*HOW TO COMPLETE THIS TASK*:
Repeat every record exactly, but omit the images.

···

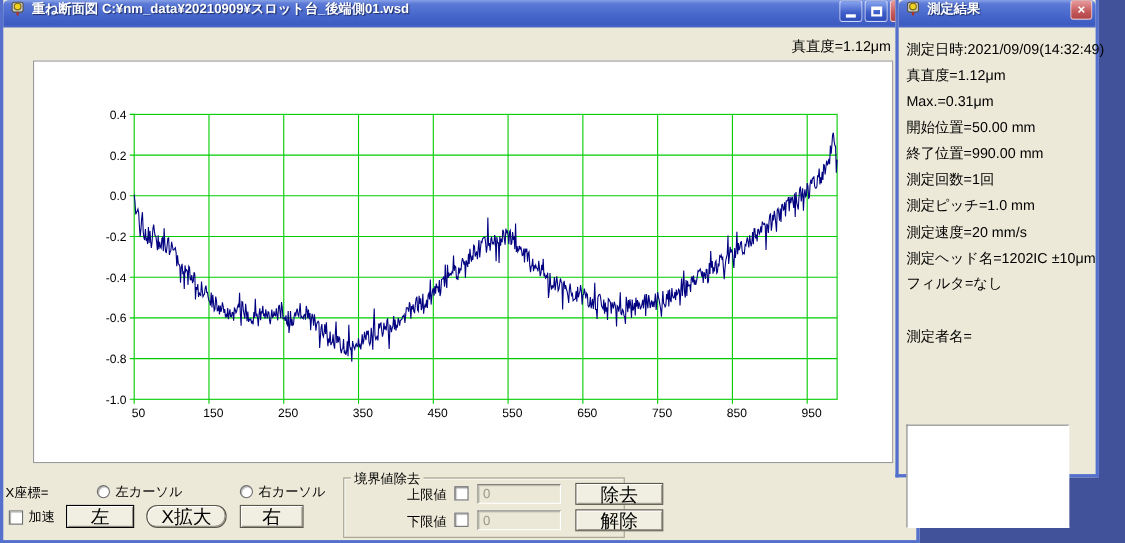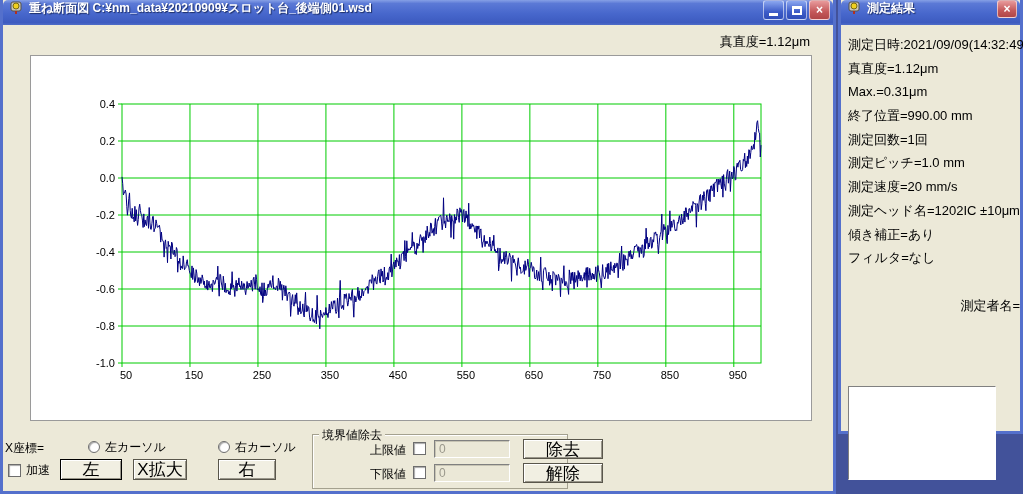--- a/index.html
+++ b/index.html
@@ -2,21 +2,21 @@
 <html><head>
 <meta charset="utf-8">
 <style>
   * { margin:0; padding:0; box-sizing:border-box; }
   html,body { width:1023px; height:494px; overflow:hidden; background:#42529A;
               font-family:"Liberation Sans","DejaVu Sans",sans-serif; }
 
   
   .window { position:absolute; background:#ECE9D8; border:3px solid #5470CC; border-top:none; }
   .win-main { left:0; top:0; width:836px; height:494px; }
-  .win-panel { left:838px; top:0; width:185px; height:434px; }
+  .win-panel { left:814px; top:0; width:185px; height:434px; }
 
   .titlebar { height:25px; display:flex; padding:0 3px 0 5px;
               background:linear-gradient(to bottom,#86A0E6 0%,#5B79D6 14%,#4767CC 55%,#3D5BC0 90%,#4E6CC8 100%);
               border-radius:5px 5px 0 0; }
   .title-text { color:#fff; font-weight:bold; font-size:12px; margin-left:5px;
                 text-shadow:1px 1px 1px #1d2e66; white-space:nowrap; overflow:hidden; flex:1; }
   .tb-buttons { display:flex; gap:2px; }
   .tbtn { width:21px; height:20px; border-radius:3px; display:flex; align-items:center; justify-content:center;
           border:1px solid #ffffff90; color:#fff; font-size:12px; cursor:default; }
   .tbtn.blue { background:linear-gradient(to bottom,#8BA7F0,#3D5CC8 60%,#2F4DB8); }
@@ -42,21 +42,21 @@
   .groupbox { position:absolute; left:309px; top:434px; width:256px; height:55px;
               border:1px solid #A4A18F; box-shadow:inset 1px 1px 0 #fff; }
   .legend { position:absolute; left:6px; top:-8px; background:#ECE9D8; padding:0 3px; font-size:12px; }
   .txtdis { position:absolute; background:#EBE8D7; border-top:1px solid #808080; border-left:1px solid #808080;
             border-bottom:1px solid #fff; border-right:1px solid #fff; box-shadow:inset 1px 1px 0 #c7c4b4;
             color:#9a988c; font-size:12px; padding:1px 4px; }
 
   
   .plines { padding:8px 0 0 7px; }
   .pline { font-size:13px; line-height:23.7px; height:23.7px; white-space:nowrap; color:#000; }
-  .pline.gap { margin-top:24px;text-align:right; }
+  .pline.gap { margin-top:24px; }
   .notesbox { position:absolute; left:7px; top:386px; width:148px; height:94px; background:#fff;
               border-top:1px solid #808080; border-left:1px solid #808080;
               border-bottom:1px solid #fff; border-right:1px solid #fff; }
 
   svg text { font-family:"Liberation Sans","DejaVu Sans",sans-serif; }
 </style>
 </head>
 <body>
 
 <div class="window win-main">
@@ -149,21 +149,21 @@
   </span>
   <span class="lbl" style="left:215px; top:439px;">
     <span class="radio"></span><span>右カーソル</span>
   </span>
 
   <span class="lbl" style="left:5px; top:462px;">
     <span class="checkbox"></span><span>加速</span>
   </span>
 
   <div class="btn3d" style="left:57px; top:459px; width:62px; height:21px; border-color:#000;">左</div>
-  <div class="btn3d" style="left:130px; top:459px; width:54px; height:21px;">X拡大</div>
+  <div class="btn3d" style="left:130px; top:459px; width:73px; height:21px;border-radius:10px;">X拡大</div>
   <div class="btn3d" style="left:215px; top:459px; width:58px; height:21px;">右</div>
 
   <div class="groupbox">
     <span class="legend">境界値除去</span>
 
     <span class="lbl" style="left:57px; top:7px;">上限値</span>
     <span class="checkbox" style="position:absolute; left:100px; top:7px;"></span>
     <div class="txtdis" style="left:121px; top:5px; width:76px; height:18px;">0</div>
     <div class="btn3d" style="left:210px; top:4px; width:80px; height:20px;">除去</div>
 
@@ -186,24 +186,24 @@
     <span class="title-text">測定結果</span>
     <span class="tbtn red g-x" style="width:20px; height:18px;">
         <span>×</span>
       </span>
   </div>
 
   <div class="plines">
     <div class="pline">測定日時:2021/09/09(14:32:49)</div>
     <div class="pline">真直度=1.12μm</div>
     <div class="pline">Max.=0.31μm</div>
+    <div class="pline">開始位置=50.00 mm</div>
     <div class="pline">終了位置=990.00 mm</div>
     <div class="pline">測定回数=1回</div>
     <div class="pline">測定ピッチ=1.0 mm</div>
     <div class="pline">測定速度=20 mm/s</div>
     <div class="pline">測定ヘッド名=1202IC ±10μm</div>
-    <div class="pline">傾き補正=あり</div>
     <div class="pline">フィルタ=なし</div>
     <div class="pline gap">測定者名=</div>
   </div>
 
   <div class="notesbox"></div>
 </div>
 
 </body></html>

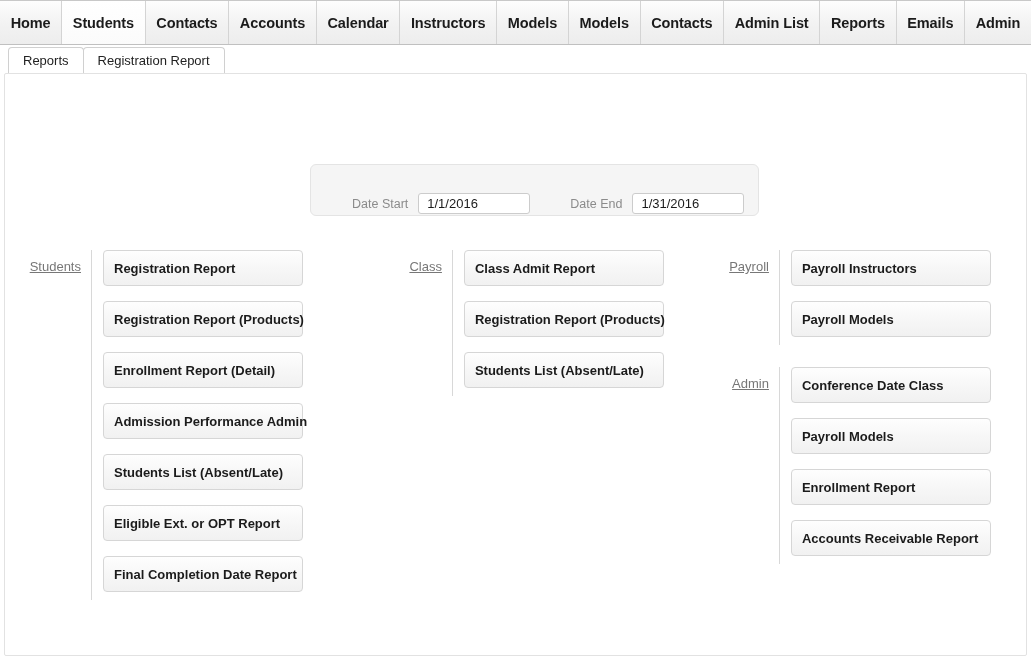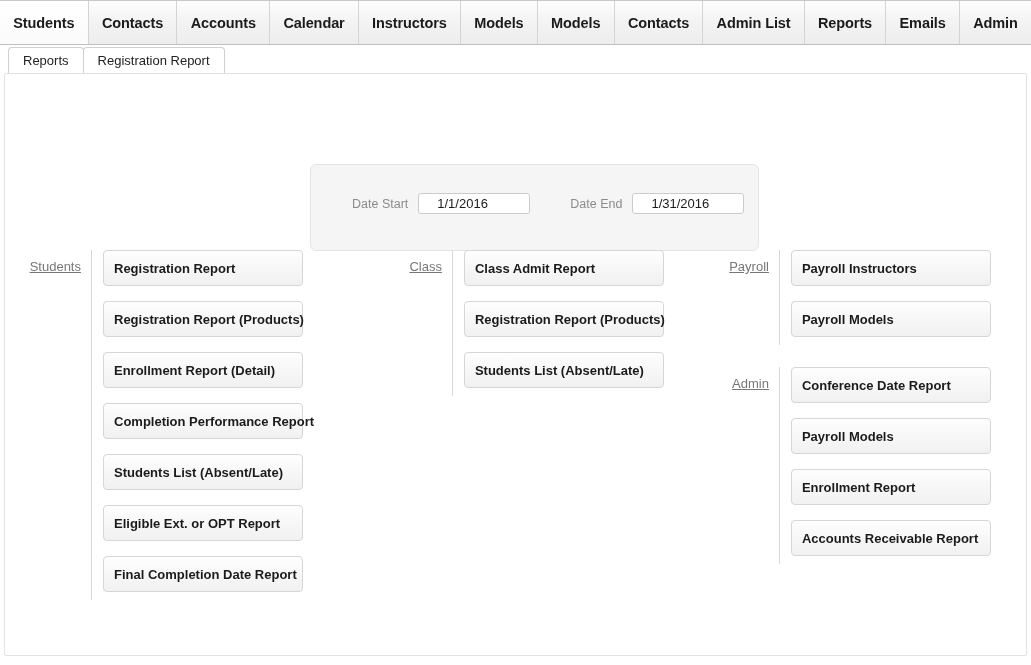--- a/index.html
+++ b/index.html
@@ -88,21 +88,21 @@
     background: #ffffff;
     box-sizing: border-box;
   }
 
   
   .datecard {
     position: absolute;
     left: 305px;
     top: 90px;
     width: 449px;
-    height: 87px;
+    height: 52px;
     background: #f5f5f5;
     border: 1px solid #e4e4e4;
     border-radius: 6px;
     box-sizing: border-box;
   }
   .datecard-row {
     position: absolute;
     left: 0; right: 0;
     top: 28px;
     display: flex;
@@ -112,21 +112,21 @@
   }
   .date-label {
     font-size: 12.5px;
     color: #8b8b8b;
     margin-right: 10px;
     white-space: nowrap;
   }
   .date-input {
     width: 112px;
     height: 21px;
-    padding: 0 18px;
+    padding: 0 8px;
     font-family: "Liberation Sans", sans-serif;
     font-size: 13px;
     color: #1b1b1b;
     background: #ffffff;
     border: 1px solid #ccc;
     border-radius: 3px;
     box-sizing: border-box;
     outline: none;
   }
   .date-gap { width: 40px; }
@@ -190,20 +190,21 @@
     text-align: left;
     cursor: pointer;
     white-space: nowrap;
   }
   .rpt-btn:last-child { margin-bottom: 0; }
 </style>
 </head>
 <body>
 
 <div class="topnav" id="topnav">
+    <div class="nav-item">Home</div>
     <div class="nav-item active">Students</div>
     <div class="nav-item">Contacts</div>
     <div class="nav-item">Accounts</div>
     <div class="nav-item">Calendar</div>
     <div class="nav-item">Instructors</div>
     <div class="nav-item">Models</div>
     <div class="nav-item">Models</div>
     <div class="nav-item">Contacts</div>
     <div class="nav-item">Admin List</div>
     <div class="nav-item">Reports</div>
@@ -230,21 +231,21 @@
 
   <div class="columns">
 
     <div class="col col-1">
       <div class="group">
         <div class="group-label">Students</div>
         <div class="group-body">
             <button class="rpt-btn">Registration Report</button>
             <button class="rpt-btn">Registration Report (Products)</button>
             <button class="rpt-btn">Enrollment Report (Detail)</button>
-            <button class="rpt-btn">Completion Performance Report</button>
+            <button class="rpt-btn">Admission Performance Admin</button>
             <button class="rpt-btn">Students List (Absent/Late)</button>
             <button class="rpt-btn">Eligible Ext. or OPT Report</button>
             <button class="rpt-btn">Final Completion Date Report</button>
           </div>
       </div>
     </div>
 
     <div class="col col-2">
       <div class="group">
         <div class="group-label">Class</div>
@@ -260,21 +261,21 @@
       <div class="group">
         <div class="group-label">Payroll</div>
         <div class="group-body">
             <button class="rpt-btn">Payroll Instructors</button>
             <button class="rpt-btn">Payroll Models</button>
           </div>
       </div>
       <div class="group">
         <div class="group-label">Admin</div>
         <div class="group-body">
-            <button class="rpt-btn">Conference Date Report</button>
+            <button class="rpt-btn">Conference Date Class</button>
             <button class="rpt-btn">Payroll Models</button>
             <button class="rpt-btn">Enrollment Report</button>
             <button class="rpt-btn">Accounts Receivable Report</button>
           </div>
       </div>
     </div>
 
   </div>
 </div>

···

*SOLUTION TO THIS TASK*:
--- a/index.html
+++ b/index.html
@@ -2,21 +2,21 @@
 <html><head>
 <meta charset="utf-8">
 <style>
   * { margin:0; padding:0; box-sizing:border-box; }
   html,body { width:1023px; height:494px; overflow:hidden; background:#42529A;
               font-family:"Liberation Sans","DejaVu Sans",sans-serif; }
 
   
   .window { position:absolute; background:#ECE9D8; border:3px solid #5470CC; border-top:none; }
   .win-main { left:0; top:0; width:836px; height:494px; }
-  .win-panel { left:838px; top:0; width:185px; height:434px; }
+  .win-panel { left:814px; top:0; width:185px; height:434px; }
 
   .titlebar { height:25px; display:flex; padding:0 3px 0 5px;
               background:linear-gradient(to bottom,#86A0E6 0%,#5B79D6 14%,#4767CC 55%,#3D5BC0 90%,#4E6CC8 100%);
               border-radius:5px 5px 0 0; }
   .title-text { color:#fff; font-weight:bold; font-size:12px; margin-left:5px;
                 text-shadow:1px 1px 1px #1d2e66; white-space:nowrap; overflow:hidden; flex:1; }
   .tb-buttons { display:flex; gap:2px; }
   .tbtn { width:21px; height:20px; border-radius:3px; display:flex; align-items:center; justify-content:center;
           border:1px solid #ffffff90; color:#fff; font-size:12px; cursor:default; }
   .tbtn.blue { background:linear-gradient(to bottom,#8BA7F0,#3D5CC8 60%,#2F4DB8); }
@@ -42,21 +42,21 @@
   .groupbox { position:absolute; left:309px; top:434px; width:256px; height:55px;
               border:1px solid #A4A18F; box-shadow:inset 1px 1px 0 #fff; }
   .legend { position:absolute; left:6px; top:-8px; background:#ECE9D8; padding:0 3px; font-size:12px; }
   .txtdis { position:absolute; background:#EBE8D7; border-top:1px solid #808080; border-left:1px solid #808080;
             border-bottom:1px solid #fff; border-right:1px solid #fff; box-shadow:inset 1px 1px 0 #c7c4b4;
             color:#9a988c; font-size:12px; padding:1px 4px; }
 
   
   .plines { padding:8px 0 0 7px; }
   .pline { font-size:13px; line-height:23.7px; height:23.7px; white-space:nowrap; color:#000; }
-  .pline.gap { margin-top:24px;text-align:right; }
+  .pline.gap { margin-top:24px; }
   .notesbox { position:absolute; left:7px; top:386px; width:148px; height:94px; background:#fff;
               border-top:1px solid #808080; border-left:1px solid #808080;
               border-bottom:1px solid #fff; border-right:1px solid #fff; }
 
   svg text { font-family:"Liberation Sans","DejaVu Sans",sans-serif; }
 </style>
 </head>
 <body>
 
 <div class="window win-main">
@@ -149,21 +149,21 @@
   </span>
   <span class="lbl" style="left:215px; top:439px;">
     <span class="radio"></span><span>右カーソル</span>
   </span>
 
   <span class="lbl" style="left:5px; top:462px;">
     <span class="checkbox"></span><span>加速</span>
   </span>
 
   <div class="btn3d" style="left:57px; top:459px; width:62px; height:21px; border-color:#000;">左</div>
-  <div class="btn3d" style="left:130px; top:459px; width:54px; height:21px;">X拡大</div>
+  <div class="btn3d" style="left:130px; top:459px; width:73px; height:21px;border-radius:10px;">X拡大</div>
   <div class="btn3d" style="left:215px; top:459px; width:58px; height:21px;">右</div>
 
   <div class="groupbox">
     <span class="legend">境界値除去</span>
 
     <span class="lbl" style="left:57px; top:7px;">上限値</span>
     <span class="checkbox" style="position:absolute; left:100px; top:7px;"></span>
     <div class="txtdis" style="left:121px; top:5px; width:76px; height:18px;">0</div>
     <div class="btn3d" style="left:210px; top:4px; width:80px; height:20px;">除去</div>
 
@@ -186,24 +186,24 @@
     <span class="title-text">測定結果</span>
     <span class="tbtn red g-x" style="width:20px; height:18px;">
         <span>×</span>
       </span>
   </div>
 
   <div class="plines">
     <div class="pline">測定日時:2021/09/09(14:32:49)</div>
     <div class="pline">真直度=1.12μm</div>
     <div class="pline">Max.=0.31μm</div>
+    <div class="pline">開始位置=50.00 mm</div>
     <div class="pline">終了位置=990.00 mm</div>
     <div class="pline">測定回数=1回</div>
     <div class="pline">測定ピッチ=1.0 mm</div>
     <div class="pline">測定速度=20 mm/s</div>
     <div class="pline">測定ヘッド名=1202IC ±10μm</div>
-    <div class="pline">傾き補正=あり</div>
     <div class="pline">フィルタ=なし</div>
     <div class="pline gap">測定者名=</div>
   </div>
 
   <div class="notesbox"></div>
 </div>
 
 </body></html>

--- a/index.html
+++ b/index.html
@@ -88,21 +88,21 @@
     background: #ffffff;
     box-sizing: border-box;
   }
 
   
   .datecard {
     position: absolute;
     left: 305px;
     top: 90px;
     width: 449px;
-    height: 87px;
+    height: 52px;
     background: #f5f5f5;
     border: 1px solid #e4e4e4;
     border-radius: 6px;
     box-sizing: border-box;
   }
   .datecard-row {
     position: absolute;
     left: 0; right: 0;
     top: 28px;
     display: flex;
@@ -112,21 +112,21 @@
   }
   .date-label {
     font-size: 12.5px;
     color: #8b8b8b;
     margin-right: 10px;
     white-space: nowrap;
   }
   .date-input {
     width: 112px;
     height: 21px;
-    padding: 0 18px;
+    padding: 0 8px;
     font-family: "Liberation Sans", sans-serif;
     font-size: 13px;
     color: #1b1b1b;
     background: #ffffff;
     border: 1px solid #ccc;
     border-radius: 3px;
     box-sizing: border-box;
     outline: none;
   }
   .date-gap { width: 40px; }
@@ -190,20 +190,21 @@
     text-align: left;
     cursor: pointer;
     white-space: nowrap;
   }
   .rpt-btn:last-child { margin-bottom: 0; }
 </style>
 </head>
 <body>
 
 <div class="topnav" id="topnav">
+    <div class="nav-item">Home</div>
     <div class="nav-item active">Students</div>
     <div class="nav-item">Contacts</div>
     <div class="nav-item">Accounts</div>
     <div class="nav-item">Calendar</div>
     <div class="nav-item">Instructors</div>
     <div class="nav-item">Models</div>
     <div class="nav-item">Models</div>
     <div class="nav-item">Contacts</div>
     <div class="nav-item">Admin List</div>
     <div class="nav-item">Reports</div>
@@ -230,21 +231,21 @@
 
   <div class="columns">
 
     <div class="col col-1">
       <div class="group">
         <div class="group-label">Students</div>
         <div class="group-body">
             <button class="rpt-btn">Registration Report</button>
             <button class="rpt-btn">Registration Report (Products)</button>
             <button class="rpt-btn">Enrollment Report (Detail)</button>
-            <button class="rpt-btn">Completion Performance Report</button>
+            <button class="rpt-btn">Admission Performance Admin</button>
             <button class="rpt-btn">Students List (Absent/Late)</button>
             <button class="rpt-btn">Eligible Ext. or OPT Report</button>
             <button class="rpt-btn">Final Completion Date Report</button>
           </div>
       </div>
     </div>
 
     <div class="col col-2">
       <div class="group">
         <div class="group-label">Class</div>
@@ -260,21 +261,21 @@
       <div class="group">
         <div class="group-label">Payroll</div>
         <div class="group-body">
             <button class="rpt-btn">Payroll Instructors</button>
             <button class="rpt-btn">Payroll Models</button>
           </div>
       </div>
       <div class="group">
         <div class="group-label">Admin</div>
         <div class="group-body">
-            <button class="rpt-btn">Conference Date Report</button>
+            <button class="rpt-btn">Conference Date Class</button>
             <button class="rpt-btn">Payroll Models</button>
             <button class="rpt-btn">Enrollment Report</button>
             <button class="rpt-btn">Accounts Receivable Report</button>
           </div>
       </div>
     </div>
 
   </div>
 </div>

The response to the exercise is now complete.